──────── RECORDS PROVIDED ────────

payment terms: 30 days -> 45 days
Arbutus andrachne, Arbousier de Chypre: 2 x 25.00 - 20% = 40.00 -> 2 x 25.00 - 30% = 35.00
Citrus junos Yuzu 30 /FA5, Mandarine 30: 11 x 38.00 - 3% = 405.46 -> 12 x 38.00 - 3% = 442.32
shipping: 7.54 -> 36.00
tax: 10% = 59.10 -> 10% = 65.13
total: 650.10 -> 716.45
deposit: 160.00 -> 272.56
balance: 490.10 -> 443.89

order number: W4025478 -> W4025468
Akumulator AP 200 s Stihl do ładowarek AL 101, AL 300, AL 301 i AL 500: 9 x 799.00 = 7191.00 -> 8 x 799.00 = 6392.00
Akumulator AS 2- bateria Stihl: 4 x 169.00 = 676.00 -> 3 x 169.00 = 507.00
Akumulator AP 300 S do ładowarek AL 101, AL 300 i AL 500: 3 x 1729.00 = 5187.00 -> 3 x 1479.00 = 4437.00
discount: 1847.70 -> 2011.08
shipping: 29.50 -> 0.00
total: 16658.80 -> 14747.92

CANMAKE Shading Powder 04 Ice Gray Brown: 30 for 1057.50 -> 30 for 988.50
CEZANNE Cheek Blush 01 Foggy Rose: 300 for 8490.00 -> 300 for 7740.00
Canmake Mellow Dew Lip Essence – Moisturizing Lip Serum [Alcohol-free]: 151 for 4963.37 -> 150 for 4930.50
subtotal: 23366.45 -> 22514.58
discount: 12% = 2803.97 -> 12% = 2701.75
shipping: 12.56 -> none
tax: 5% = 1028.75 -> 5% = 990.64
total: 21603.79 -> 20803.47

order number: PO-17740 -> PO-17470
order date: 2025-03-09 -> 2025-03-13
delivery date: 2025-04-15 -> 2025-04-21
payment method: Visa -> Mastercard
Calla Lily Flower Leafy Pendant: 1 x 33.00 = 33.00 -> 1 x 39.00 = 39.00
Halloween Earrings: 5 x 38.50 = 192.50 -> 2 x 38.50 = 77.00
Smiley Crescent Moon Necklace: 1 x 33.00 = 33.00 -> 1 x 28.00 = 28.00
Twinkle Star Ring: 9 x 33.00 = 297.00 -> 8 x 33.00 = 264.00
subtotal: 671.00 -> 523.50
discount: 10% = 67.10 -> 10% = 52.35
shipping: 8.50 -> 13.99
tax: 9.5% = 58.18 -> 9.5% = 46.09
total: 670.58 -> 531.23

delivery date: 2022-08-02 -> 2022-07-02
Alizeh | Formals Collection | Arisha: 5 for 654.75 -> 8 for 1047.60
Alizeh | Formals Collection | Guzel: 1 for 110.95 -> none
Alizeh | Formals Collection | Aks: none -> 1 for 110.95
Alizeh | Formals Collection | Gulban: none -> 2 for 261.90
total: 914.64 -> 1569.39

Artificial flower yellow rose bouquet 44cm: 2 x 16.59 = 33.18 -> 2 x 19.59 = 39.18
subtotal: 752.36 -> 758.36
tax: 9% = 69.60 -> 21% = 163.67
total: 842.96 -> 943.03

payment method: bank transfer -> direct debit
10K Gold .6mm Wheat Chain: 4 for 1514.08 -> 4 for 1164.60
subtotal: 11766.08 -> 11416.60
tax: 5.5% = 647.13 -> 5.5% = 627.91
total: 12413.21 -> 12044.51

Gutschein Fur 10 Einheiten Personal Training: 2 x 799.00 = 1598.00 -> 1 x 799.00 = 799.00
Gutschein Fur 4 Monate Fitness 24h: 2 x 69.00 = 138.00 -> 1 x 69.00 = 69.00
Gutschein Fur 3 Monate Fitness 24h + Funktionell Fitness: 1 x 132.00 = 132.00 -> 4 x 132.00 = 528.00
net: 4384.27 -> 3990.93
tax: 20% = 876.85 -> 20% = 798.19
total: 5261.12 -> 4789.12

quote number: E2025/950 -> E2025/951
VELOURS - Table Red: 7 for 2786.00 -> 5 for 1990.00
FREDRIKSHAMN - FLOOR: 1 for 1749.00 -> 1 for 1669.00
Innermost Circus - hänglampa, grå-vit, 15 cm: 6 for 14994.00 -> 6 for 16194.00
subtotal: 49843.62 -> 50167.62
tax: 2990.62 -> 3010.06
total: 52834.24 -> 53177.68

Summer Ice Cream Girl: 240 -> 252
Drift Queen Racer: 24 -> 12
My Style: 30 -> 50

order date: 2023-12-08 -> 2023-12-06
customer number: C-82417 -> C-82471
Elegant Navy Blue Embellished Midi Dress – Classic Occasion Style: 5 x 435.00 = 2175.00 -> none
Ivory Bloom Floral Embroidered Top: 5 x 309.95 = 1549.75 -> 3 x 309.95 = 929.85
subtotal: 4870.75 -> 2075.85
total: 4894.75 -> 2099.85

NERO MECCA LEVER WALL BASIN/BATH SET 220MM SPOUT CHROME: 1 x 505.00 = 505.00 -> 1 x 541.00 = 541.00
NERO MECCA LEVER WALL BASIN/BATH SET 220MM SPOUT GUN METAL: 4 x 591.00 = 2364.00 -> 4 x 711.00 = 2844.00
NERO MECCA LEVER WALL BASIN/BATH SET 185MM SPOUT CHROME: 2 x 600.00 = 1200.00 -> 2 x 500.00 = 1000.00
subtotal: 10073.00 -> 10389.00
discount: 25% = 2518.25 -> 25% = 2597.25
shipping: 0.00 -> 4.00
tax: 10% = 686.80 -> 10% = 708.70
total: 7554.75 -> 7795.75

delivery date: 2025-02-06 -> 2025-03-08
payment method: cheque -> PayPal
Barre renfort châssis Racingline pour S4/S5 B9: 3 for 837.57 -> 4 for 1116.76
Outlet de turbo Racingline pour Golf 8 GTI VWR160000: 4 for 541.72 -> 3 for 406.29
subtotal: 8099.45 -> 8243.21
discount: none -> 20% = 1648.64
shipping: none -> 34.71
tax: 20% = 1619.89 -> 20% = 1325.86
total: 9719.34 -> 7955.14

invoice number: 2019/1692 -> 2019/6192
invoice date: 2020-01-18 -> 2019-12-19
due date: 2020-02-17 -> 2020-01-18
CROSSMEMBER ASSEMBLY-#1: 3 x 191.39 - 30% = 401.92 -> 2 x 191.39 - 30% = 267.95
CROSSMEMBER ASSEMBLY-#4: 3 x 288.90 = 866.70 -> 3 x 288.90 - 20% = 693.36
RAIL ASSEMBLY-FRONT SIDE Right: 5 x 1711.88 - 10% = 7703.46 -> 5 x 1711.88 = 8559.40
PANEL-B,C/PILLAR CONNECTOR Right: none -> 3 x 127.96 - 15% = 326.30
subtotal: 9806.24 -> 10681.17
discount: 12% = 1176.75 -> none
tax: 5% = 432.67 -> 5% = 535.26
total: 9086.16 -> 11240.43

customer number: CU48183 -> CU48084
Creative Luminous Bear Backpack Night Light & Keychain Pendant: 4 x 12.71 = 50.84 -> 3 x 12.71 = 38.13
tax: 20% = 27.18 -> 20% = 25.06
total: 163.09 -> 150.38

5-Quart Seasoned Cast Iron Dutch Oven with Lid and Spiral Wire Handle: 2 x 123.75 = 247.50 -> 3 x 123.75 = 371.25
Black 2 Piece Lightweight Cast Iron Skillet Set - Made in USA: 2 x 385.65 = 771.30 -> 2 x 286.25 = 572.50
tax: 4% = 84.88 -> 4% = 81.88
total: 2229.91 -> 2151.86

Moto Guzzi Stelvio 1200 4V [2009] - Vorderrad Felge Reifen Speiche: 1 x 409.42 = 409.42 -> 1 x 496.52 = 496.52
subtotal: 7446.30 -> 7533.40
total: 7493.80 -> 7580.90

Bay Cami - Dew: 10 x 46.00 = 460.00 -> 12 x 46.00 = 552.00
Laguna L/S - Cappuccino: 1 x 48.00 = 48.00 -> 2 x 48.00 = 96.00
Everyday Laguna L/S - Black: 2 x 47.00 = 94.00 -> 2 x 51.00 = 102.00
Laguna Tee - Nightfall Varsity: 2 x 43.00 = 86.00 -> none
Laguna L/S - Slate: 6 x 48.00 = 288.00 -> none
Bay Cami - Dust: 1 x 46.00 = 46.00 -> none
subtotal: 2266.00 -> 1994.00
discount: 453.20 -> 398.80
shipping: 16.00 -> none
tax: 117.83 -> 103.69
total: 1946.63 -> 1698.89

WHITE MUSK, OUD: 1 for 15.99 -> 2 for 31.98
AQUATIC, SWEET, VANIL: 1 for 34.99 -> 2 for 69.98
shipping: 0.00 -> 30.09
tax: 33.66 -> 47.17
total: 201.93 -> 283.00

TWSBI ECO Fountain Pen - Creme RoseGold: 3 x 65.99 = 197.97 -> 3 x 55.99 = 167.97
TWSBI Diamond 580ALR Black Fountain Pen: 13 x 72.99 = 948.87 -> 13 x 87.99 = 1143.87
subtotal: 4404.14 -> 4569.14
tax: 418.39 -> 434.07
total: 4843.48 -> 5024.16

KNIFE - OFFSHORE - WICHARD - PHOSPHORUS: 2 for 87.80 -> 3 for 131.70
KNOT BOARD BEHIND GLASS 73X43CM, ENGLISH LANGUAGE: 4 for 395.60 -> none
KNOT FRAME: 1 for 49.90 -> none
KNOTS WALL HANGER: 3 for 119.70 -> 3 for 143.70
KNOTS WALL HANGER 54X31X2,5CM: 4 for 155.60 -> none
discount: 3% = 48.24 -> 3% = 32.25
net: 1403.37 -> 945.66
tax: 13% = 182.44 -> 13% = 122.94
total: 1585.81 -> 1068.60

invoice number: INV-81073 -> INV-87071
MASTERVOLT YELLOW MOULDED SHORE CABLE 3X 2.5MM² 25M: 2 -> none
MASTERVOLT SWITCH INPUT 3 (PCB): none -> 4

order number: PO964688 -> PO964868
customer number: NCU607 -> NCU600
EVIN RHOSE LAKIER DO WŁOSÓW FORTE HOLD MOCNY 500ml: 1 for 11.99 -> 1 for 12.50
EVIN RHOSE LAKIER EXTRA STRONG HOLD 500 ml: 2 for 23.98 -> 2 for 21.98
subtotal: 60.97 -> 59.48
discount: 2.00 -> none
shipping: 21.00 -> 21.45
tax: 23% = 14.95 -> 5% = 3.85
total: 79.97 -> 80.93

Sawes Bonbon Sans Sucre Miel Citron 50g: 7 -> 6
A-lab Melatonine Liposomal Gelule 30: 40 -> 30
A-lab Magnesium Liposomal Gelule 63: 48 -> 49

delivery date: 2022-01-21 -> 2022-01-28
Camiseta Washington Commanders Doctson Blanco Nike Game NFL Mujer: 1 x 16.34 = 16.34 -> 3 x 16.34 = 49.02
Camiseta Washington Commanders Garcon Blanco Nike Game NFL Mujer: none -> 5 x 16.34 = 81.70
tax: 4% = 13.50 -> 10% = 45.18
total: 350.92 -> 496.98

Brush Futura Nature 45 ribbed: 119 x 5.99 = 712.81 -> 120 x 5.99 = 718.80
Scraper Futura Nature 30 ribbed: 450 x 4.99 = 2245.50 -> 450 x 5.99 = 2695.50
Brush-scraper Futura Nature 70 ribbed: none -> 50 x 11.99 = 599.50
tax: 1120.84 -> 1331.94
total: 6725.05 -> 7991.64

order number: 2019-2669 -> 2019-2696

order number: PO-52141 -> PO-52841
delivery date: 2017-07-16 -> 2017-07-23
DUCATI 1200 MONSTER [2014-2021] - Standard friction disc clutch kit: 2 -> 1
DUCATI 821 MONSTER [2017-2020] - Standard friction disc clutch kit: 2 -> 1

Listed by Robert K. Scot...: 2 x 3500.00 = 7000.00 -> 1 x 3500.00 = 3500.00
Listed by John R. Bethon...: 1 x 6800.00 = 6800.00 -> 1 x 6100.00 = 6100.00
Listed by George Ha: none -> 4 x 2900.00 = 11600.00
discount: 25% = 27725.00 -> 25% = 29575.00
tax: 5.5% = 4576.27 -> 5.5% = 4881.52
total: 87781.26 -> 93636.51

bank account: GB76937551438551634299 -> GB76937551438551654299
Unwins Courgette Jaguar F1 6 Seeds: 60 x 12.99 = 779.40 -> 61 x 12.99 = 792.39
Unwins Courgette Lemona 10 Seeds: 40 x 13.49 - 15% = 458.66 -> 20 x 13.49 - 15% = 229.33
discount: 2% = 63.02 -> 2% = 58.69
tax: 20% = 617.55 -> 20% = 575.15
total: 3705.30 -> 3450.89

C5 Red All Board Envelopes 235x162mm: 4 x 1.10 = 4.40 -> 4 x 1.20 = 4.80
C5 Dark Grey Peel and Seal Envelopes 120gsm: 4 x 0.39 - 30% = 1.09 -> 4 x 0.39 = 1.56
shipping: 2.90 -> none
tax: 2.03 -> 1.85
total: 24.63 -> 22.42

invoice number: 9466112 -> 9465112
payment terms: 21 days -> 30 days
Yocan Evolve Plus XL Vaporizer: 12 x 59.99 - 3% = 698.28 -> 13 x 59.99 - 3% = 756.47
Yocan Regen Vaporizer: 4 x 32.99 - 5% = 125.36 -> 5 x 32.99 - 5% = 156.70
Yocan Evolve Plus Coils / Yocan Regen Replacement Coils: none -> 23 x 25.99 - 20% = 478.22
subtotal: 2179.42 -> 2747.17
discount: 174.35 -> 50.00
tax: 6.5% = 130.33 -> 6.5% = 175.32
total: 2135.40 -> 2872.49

────────

== EXERCISE AIM ==
Copy the records above exactly, beginning at the line that contains "Arbutus andrachne, Arbousier" and stopping after the line that contains "subtotal: 23366.45 -> 22514.58".

== EXERCISE RESULT ==
Arbutus andrachne, Arbousier de Chypre: 2 x 25.00 - 20% = 40.00 -> 2 x 25.00 - 30% = 35.00
Citrus junos Yuzu 30 /FA5, Mandarine 30: 11 x 38.00 - 3% = 405.46 -> 12 x 38.00 - 3% = 442.32
shipping: 7.54 -> 36.00
tax: 10% = 59.10 -> 10% = 65.13
total: 650.10 -> 716.45
deposit: 160.00 -> 272.56
balance: 490.10 -> 443.89

order number: W4025478 -> W4025468
Akumulator AP 200 s Stihl do ładowarek AL 101, AL 300, AL 301 i AL 500: 9 x 799.00 = 7191.00 -> 8 x 799.00 = 6392.00
Akumulator AS 2- bateria Stihl: 4 x 169.00 = 676.00 -> 3 x 169.00 = 507.00
Akumulator AP 300 S do ładowarek AL 101, AL 300 i AL 500: 3 x 1729.00 = 5187.00 -> 3 x 1479.00 = 4437.00
discount: 1847.70 -> 2011.08
shipping: 29.50 -> 0.00
total: 16658.80 -> 14747.92

CANMAKE Shading Powder 04 Ice Gray Brown: 30 for 1057.50 -> 30 for 988.50
CEZANNE Cheek Blush 01 Foggy Rose: 300 for 8490.00 -> 300 for 7740.00
Canmake Mellow Dew Lip Essence – Moisturizing Lip Serum [Alcohol-free]: 151 for 4963.37 -> 150 for 4930.50
subtotal: 23366.45 -> 22514.58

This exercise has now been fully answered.